Digital payments company PayPal, co-founded by Elon Musk, has taken a U-turn on a controversial policy that sought to fine its users $2,500 for spreading "misinformation" on its platform.
The company claimed the policy update had gone out "in error", as Musk and former PayPal president David Marcus criticised the policy on social media.
"An acceptable use policy (AUP) notice recently went out in error that included incorrect information. PayPal is not fining people for misinformation and this language was never intended to be inserted in our policy," the financial services company said in a statement.

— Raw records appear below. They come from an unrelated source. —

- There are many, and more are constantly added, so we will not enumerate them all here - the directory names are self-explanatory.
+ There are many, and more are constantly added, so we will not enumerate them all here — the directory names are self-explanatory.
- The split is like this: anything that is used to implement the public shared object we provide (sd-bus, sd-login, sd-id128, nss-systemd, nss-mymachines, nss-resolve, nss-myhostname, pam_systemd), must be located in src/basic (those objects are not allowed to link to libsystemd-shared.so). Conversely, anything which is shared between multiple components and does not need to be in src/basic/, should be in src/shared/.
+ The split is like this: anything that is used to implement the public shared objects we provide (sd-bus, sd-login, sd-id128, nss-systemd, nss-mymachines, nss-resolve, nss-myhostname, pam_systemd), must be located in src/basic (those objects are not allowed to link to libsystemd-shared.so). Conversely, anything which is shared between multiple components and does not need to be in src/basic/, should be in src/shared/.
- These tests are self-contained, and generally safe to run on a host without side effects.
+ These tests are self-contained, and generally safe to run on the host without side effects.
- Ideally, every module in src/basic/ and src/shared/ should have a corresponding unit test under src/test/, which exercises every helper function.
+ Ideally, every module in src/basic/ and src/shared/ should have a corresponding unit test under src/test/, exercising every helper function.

"Our teams are working to correct our policy pages. We're sorry for the confusion this has caused," a company spokesperson told National Review.
Marcus blasted the company on Twitter late on Saturday.

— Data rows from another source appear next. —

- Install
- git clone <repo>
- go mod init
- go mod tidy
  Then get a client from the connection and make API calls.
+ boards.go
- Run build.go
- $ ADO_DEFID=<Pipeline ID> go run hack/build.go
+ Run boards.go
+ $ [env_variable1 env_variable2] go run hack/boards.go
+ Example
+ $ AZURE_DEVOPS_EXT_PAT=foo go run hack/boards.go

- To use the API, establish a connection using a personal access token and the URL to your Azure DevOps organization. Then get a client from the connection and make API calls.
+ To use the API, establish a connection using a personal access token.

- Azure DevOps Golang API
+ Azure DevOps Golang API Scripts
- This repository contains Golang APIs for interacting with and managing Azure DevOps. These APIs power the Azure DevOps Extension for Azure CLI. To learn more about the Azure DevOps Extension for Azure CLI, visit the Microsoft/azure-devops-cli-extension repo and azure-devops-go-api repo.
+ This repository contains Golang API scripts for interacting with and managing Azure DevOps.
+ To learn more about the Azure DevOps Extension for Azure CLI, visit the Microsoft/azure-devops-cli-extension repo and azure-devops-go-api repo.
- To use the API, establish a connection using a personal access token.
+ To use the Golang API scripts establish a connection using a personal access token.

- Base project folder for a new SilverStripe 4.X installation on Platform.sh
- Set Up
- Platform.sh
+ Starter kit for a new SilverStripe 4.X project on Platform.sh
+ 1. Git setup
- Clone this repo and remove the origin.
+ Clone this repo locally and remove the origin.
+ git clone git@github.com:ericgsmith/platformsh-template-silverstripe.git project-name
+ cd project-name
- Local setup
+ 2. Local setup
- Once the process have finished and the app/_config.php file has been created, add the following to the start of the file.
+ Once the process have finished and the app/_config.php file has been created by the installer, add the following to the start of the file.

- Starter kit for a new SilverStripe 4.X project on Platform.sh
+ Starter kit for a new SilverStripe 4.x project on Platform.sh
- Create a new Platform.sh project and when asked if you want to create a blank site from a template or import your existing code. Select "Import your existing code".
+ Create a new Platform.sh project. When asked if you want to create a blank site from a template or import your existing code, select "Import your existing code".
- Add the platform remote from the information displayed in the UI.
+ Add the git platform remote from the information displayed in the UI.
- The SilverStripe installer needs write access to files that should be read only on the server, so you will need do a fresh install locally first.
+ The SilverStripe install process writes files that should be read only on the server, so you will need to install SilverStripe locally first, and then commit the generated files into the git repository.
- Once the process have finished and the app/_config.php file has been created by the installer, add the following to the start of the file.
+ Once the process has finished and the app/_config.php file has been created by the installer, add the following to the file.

"It's hard for me to openly criticise a company I used to love and gave so much to. But PayPal's new AUP goes against everything I believe in," said the crypto entrepreneur.
"A private company now gets to decide to take your money if you say something they disagree with. Insanity," he added.
Musk replied: "Agreed".
In 1999, Musk co-founded online bank X.com, which merged with Confinity in the year 2000 to form PayPal.
E-commerce platform eBay acquired PayPal for $1.5 billion in 2002.
The Tesla CEO has now said that buying Twitter is to fulfil his dream to build a super app called X.com like China's WeChat that will be available to all globally.
"Twitter is an accelerant to fulfilling the original X.com vision," he tweeted.
Musk, who has offered to buy Twitter again for $44 billion, has floated the idea of turning Twitter into the next super app.
The super app will serve as a "digital town square" that lets users leave comments and post videos.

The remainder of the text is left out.